Wednesday, October 21, 2009

Didn't exercise today. No good excuse......so I will talk to you about my beliefs. :-)


Here's a sunset pic that I took while I was walking on the farm behind our house - sometime this summer.
I was trying to get outside and take a walk today, but it didn't happen.  I let the day go by and I went to a church ladies luncheon and I ate way too much.  Then I missed going to Pilates class tonight.  Just one of those days.  It still was a good day, tho. And I feel like I got some things done around the house.  Still I wasn't that productive.  Oh, well.............I've been doing a lot of reading and thinking for a lesson I have to give at church.  So I'm going to write here a little about what I've been thinking and somewhat of what I think about often.
Here goes:
I believe in God. I believe in Love.  And I believe our God is a very loving God.
When I die, I hope that those who know me- will  remember me as a loving,
kind soul that made them feel good about themselves.  That is very important to me.

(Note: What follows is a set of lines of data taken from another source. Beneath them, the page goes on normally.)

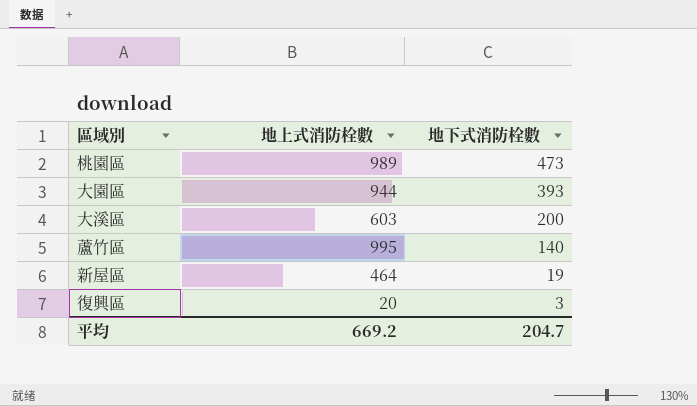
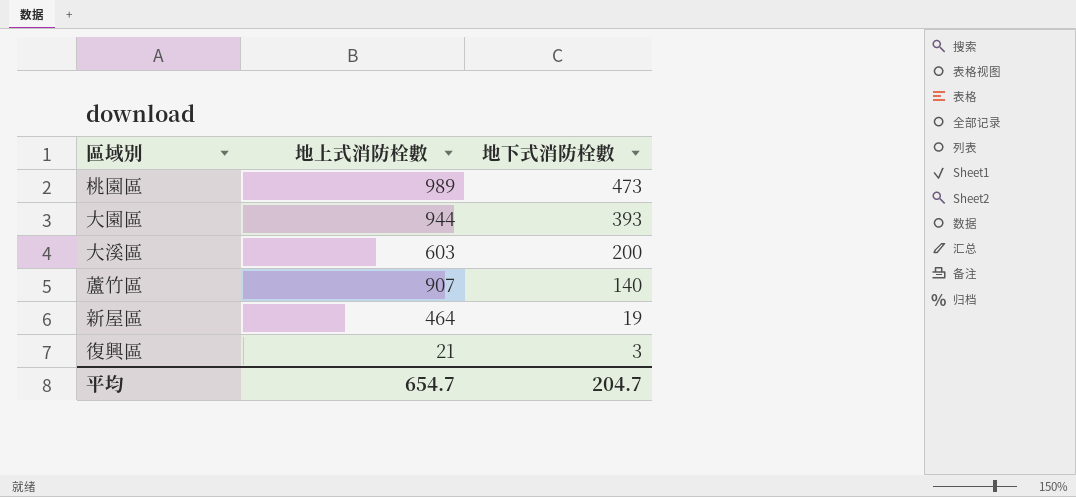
蘆竹區 | 地上式消防栓數: 995 -> 907
復興區 | 地上式消防栓數: 20 -> 21
平均 | 地上式消防栓數: 669.2 -> 654.7

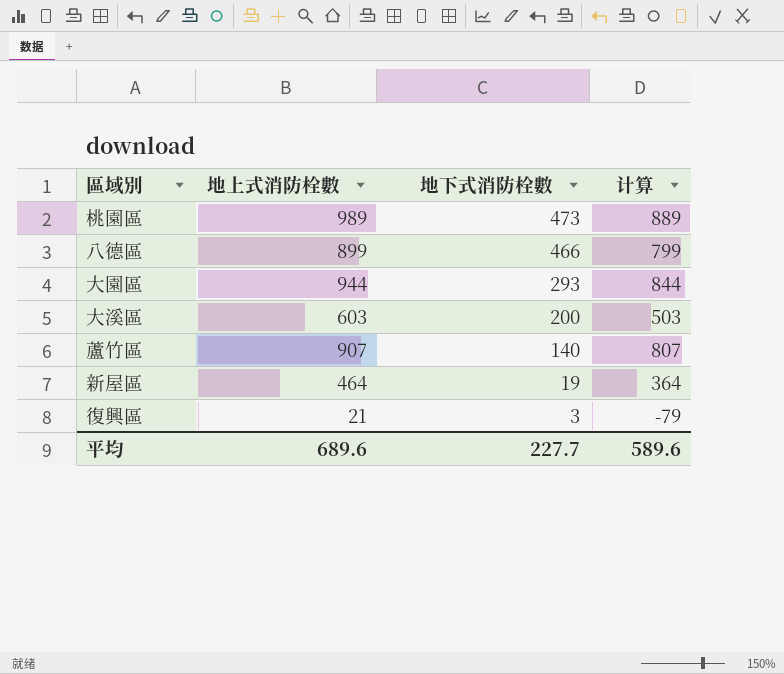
column 计算 | formula: none -> [地上式消防栓數] - 100
row 八德區: none -> 899 | 466 | 799
大園區 | 地下式消防栓數: 393 -> 293
平均 | 地上式消防栓數: 654.7 -> 689.6
平均 | 地下式消防栓數: 204.7 -> 227.7

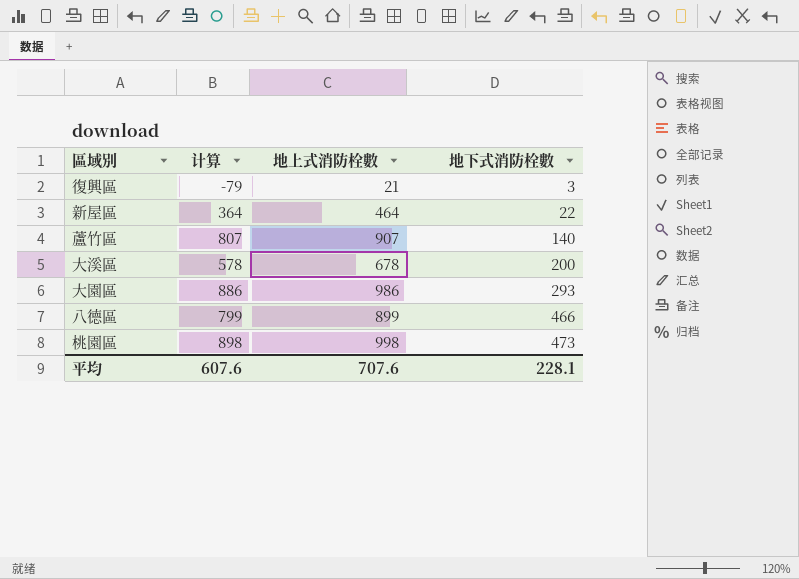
row order: 地下式消防栓數 descending -> 地下式消防栓數 ascending
column 计算 | position: 4 -> 2
新屋區 | 地下式消防栓數: 19 -> 22
大溪區 | 计算: 503 -> 578
大溪區 | 地上式消防栓數: 603 -> 678
大園區 | 计算: 844 -> 886
大園區 | 地上式消防栓數: 944 -> 986
桃園區 | 计算: 889 -> 898
桃園區 | 地上式消防栓數: 989 -> 998
平均 | 计算: 589.6 -> 607.6
平均 | 地上式消防栓數: 689.6 -> 707.6
平均 | 地下式消防栓數: 227.7 -> 228.1

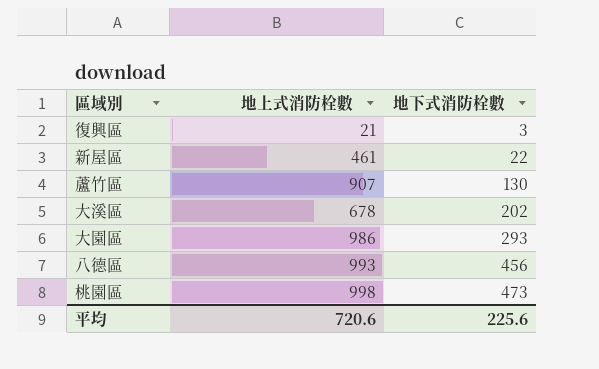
column 计算 | formula: [地上式消防栓數] - 100 -> none
新屋區 | 地上式消防栓數: 464 -> 461
蘆竹區 | 地下式消防栓數: 140 -> 130
大溪區 | 地下式消防栓數: 200 -> 202
八德區 | 地上式消防栓數: 899 -> 993
八德區 | 地下式消防栓數: 466 -> 456
平均 | 地上式消防栓數: 707.6 -> 720.6
平均 | 地下式消防栓數: 228.1 -> 225.6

Knowledge is good.  Working hard is good. (working for ourselves and others)
But the way we use our knowledge that we have and the talents, energy, time, etc. that we have-
 is  what matters most.
I feel like I have spent my whole life- learning the same lessons over and over again. When will I finally
 get it??  When will I have the emotional integrity that I want to have?  I keep making the same mistakes
and I notice that those around me are doing it, too!  We all have  a hard time expressing ourselves -
the way we want to or should.
I have learned so much from watching others and so then I think - what are they learning from watching me? I've got to be better.  I have had many blessings in my life.  I have had the time to think and see what I've done wrong and what others have done wrong in personal relationships.  Now if I can only apply what I have learned and  bring forth - love (in the right way) to heal my relationships with others.
This is what I'm here for - I know.
I know that we are all here for a reason. 
I do need to know how to use my time and energy in the best possible way for my life here on this earth.
I know that physically and mentally I can only handle so much.  And I do get frustrated at that, because I want to be able to handle so much more.  But this is my dilema and I must just work on it daily. (one day at a time)
Okay, now that I have talked about some deep stuff - on a lighter note - I plan to go on a long walk/jog tomorrow.  So now that I have written it down here - I know I will do it!!  Talk to ya tomorrow.